Having a one level L5-S1 PLIF on 11/23/09 for prominent facet changes and mild spondylolisthesis. My pain is pretty severe, with numbness in my feet and lower legs. I'm a 49 yo nurse anesthetist, and have been giving anesthesia for these procedures for almost a decade. Never, did I consider that I might need this surgery; so, I never really took note of the procedure itself, just tried to give a safe anesthetic.

You would think that I would have a jump on things going into the surgery; but I don't. I'm very nervous!!

This forum is wonderful. It is also a huge reality check! So...I have had quite a few tearful moments over the past 24 hours that I have been a forum member. I had no idea how difficult the recovery is. Just wanted to say in advance how much I appreciate all the advice and empathy shown to all facing surgery and beyond. I have many questions, not to mention, still do not know enough to ask the appropriate questions (lol!!)

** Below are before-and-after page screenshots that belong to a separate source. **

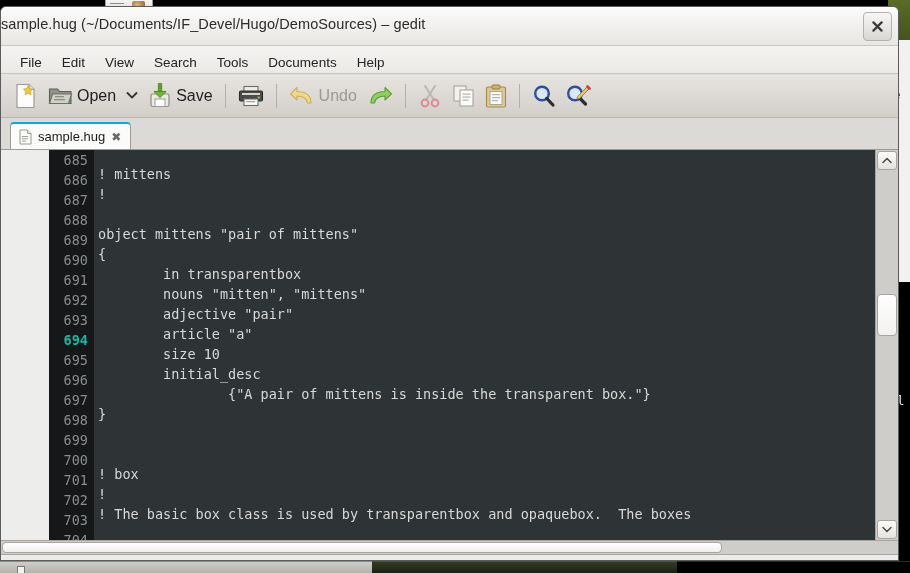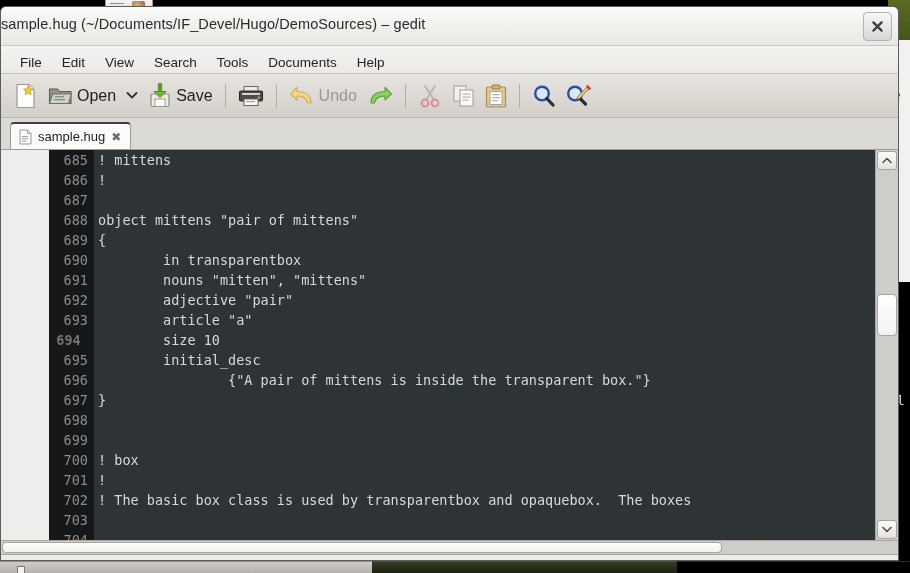--- a/index.html
+++ b/index.html
@@ -106,40 +106,40 @@
     height:32px;background:#dcdad6;
     border-bottom:1px solid #9f9c98;
     display:flex;align-items:flex-end;padding-left:9px;box-sizing:border-box;
   }
   .tab{
     display:flex;align-items:center;gap:6px;
     height:27px;padding:0 9px 0 8px;
     background:#fbfbfa;
     border:1px solid #9f9c98;border-bottom:none;
     border-radius:4px 4px 0 0;
-    border-top:2px solid #404040;
+    border-top:2px solid #0ea5e9;
     box-sizing:border-box;cursor:pointer;
   }
   .tab .tabname{font-size:13px;color:#1d1d1d;font-family:"Liberation Sans",sans-serif;}
   .tabclose{font-size:12px;color:#6a6a6a;font-weight:bold;cursor:pointer;line-height:1;}
 
   
   .editorwrap{position:relative;height:390px;background:#2e3436;overflow:hidden;margin-left:48px;}
   .gutter{
     position:absolute;left:0;top:0;width:45px;height:390px;
     background:#151718;
   }
   .gutter .gl{
     height:20px;line-height:20px;text-align:right;padding-right:6px;
     font-family:"DejaVu Sans Mono",monospace;font-size:13.5px;color:#8a8d8c;
     box-sizing:border-box;
   }
-  .gutter .gl.cur{color:#737373;font-weight:bold;text-align:center;}
+  .gutter .gl.cur{color:#14b8a6;font-weight:bold;}
   .code{
-    position:absolute;left:45px;top:0;right:24px;height:390px;
+    position:absolute;left:45px;top:14px;right:24px;height:390px;
     overflow:hidden;
   }
   .code .cl{
     height:20px;line-height:20px;white-space:pre;
     font-family:"DejaVu Sans Mono",monospace;font-size:13.5px;color:#d8d8d6;
     padding-left:4px;
   }
   .code .cl.cur{background:#2e3436;}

I'm going to just start with the questions that are on my mind right now.

How long are people staying in the hospital after the PLIF?
What is better for pain control in the hospital, pain pumps or intramuscular injections? Do you need a hospital type bed when going home? Are most people on oxygen for that first day after surgery? What about pain meds for home, what works best? Do you need Lyrica or Neurontin? What about muscle spasms, I have fairly severe spasms now...do you have them post-op, also?

I'm having to work until the surgery date, so I do feel strapped for time....love the pre-op to do list!!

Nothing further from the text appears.